A la faveur des élections législatives du 28 septembre 2013, le président de l’Union des Forces Républicaines de Guinée, l’ancien premier ministre Sidya Touré s’est confié à L’Intelligent d’Abidjan. Dans cette interview, il dresse le bilan de la gestion du Pr. Condé et dénonce l’incompétence de la Ceni qui a montré selon lui, son incapacité à organiser convenablement les élections législatives.
Monsieur le président, quel est l’état des lieux à l’Ufr votre parti depuis la présidentielle de 2010 ?

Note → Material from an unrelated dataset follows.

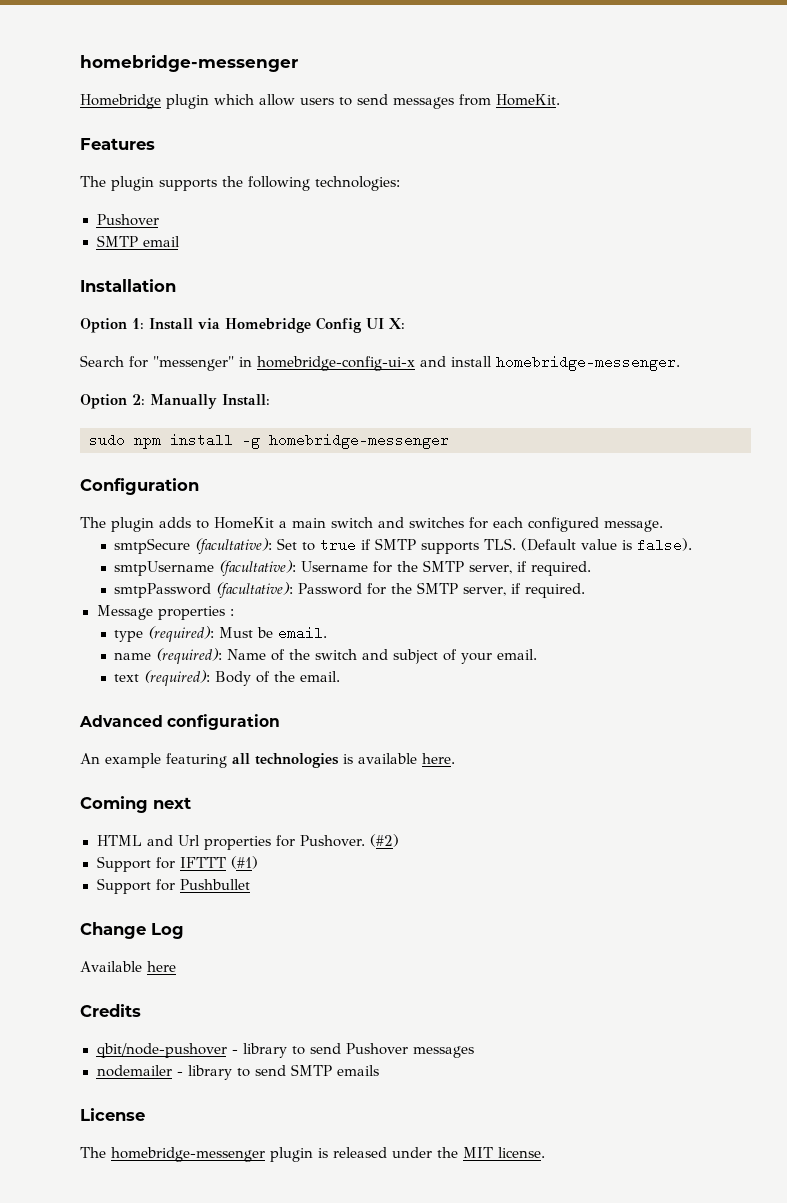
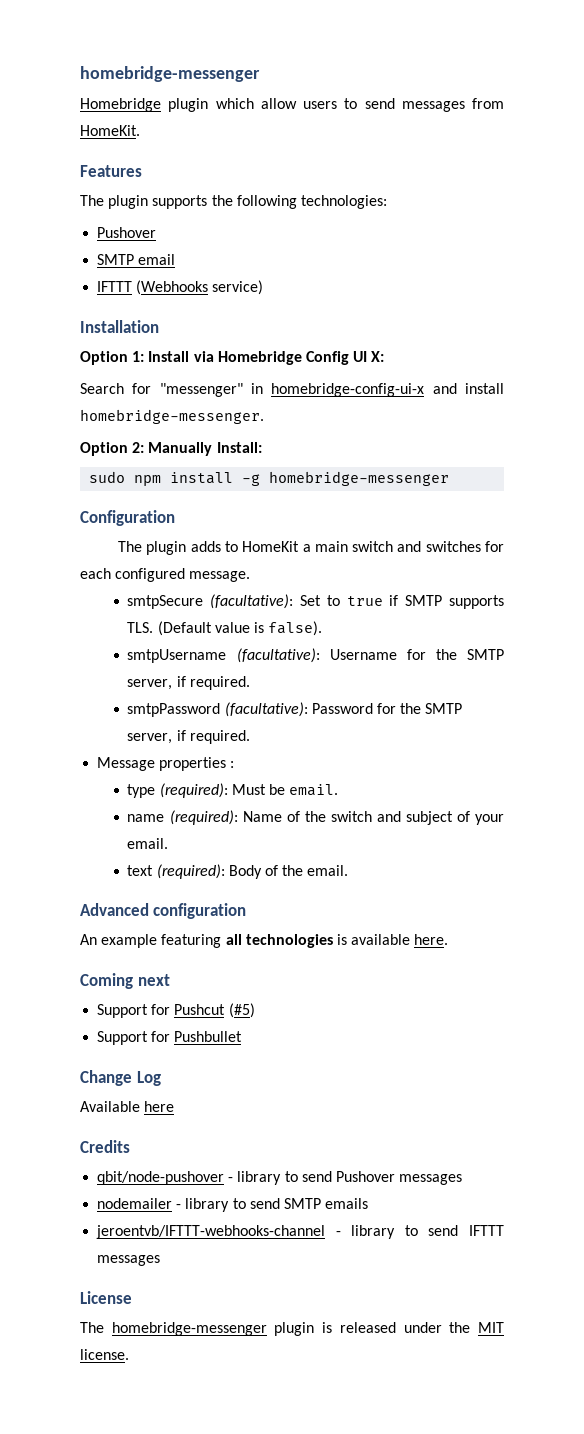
(180, 241) none -> [97,280,264,295] // IFTTT (Webhooks service)
[96,834,400,850] [96,856,258,872] // HTML and Url properties for Pushover. (#2) // Support for IFTTT (#1) -> [97,1003,255,1018] // Support for Pushcut (#5)
(379, 1070) none -> [96,1225,504,1239] [97,1255,161,1266] // jeroentvb/IFTTT-webhooks-channel - library to send IFTTT messages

Nous sommes sortis des élections présidentielles de 2010 dans des conditions diffciles. Notamment, par rapport au premier tour, dont on a contesté les résultats. Ceci a entraîné chez nous un peu de défection, mais, je crois qu’au fil du temps, notamment avec les résultats obtenus par le gouvernement du professeur Alpha Condé depuis trois ans, les fausses promesses, l’incapacité à relancer l’actualité économique, les populations ont fini par comprendre que dans une période aussi difficile pour notre pays, j’étais un homme d’expérience, et que j’avais raison. Et je dois avouer que nous avons profité de cette situation. Aujourd’hui, sûrement, nous sommes l’un des partis très respectés du pays. Nous sommes perçus également comme l’homme politique le plus consensuel du pays compte tenu des divisions que vous connaissez par rapport à certains groupes ethniques, question que nous cherchons aujourd’hui à gérer. Donc, l’Ufr se porte particulièrement bien. Nous avons des candidats bien placés, notamment dans la capitale, dans la basse Guinée, dans la région forestière et nous pensons que si ces élections se passaient dans des conditions de transparence acceptables, elles devraient être un plein succès pour notre parti.
Peut-on dire aujourd’hui que l’Ufr a une emprise nationale quand on sait que les partis sont cantonnés dans les régions ?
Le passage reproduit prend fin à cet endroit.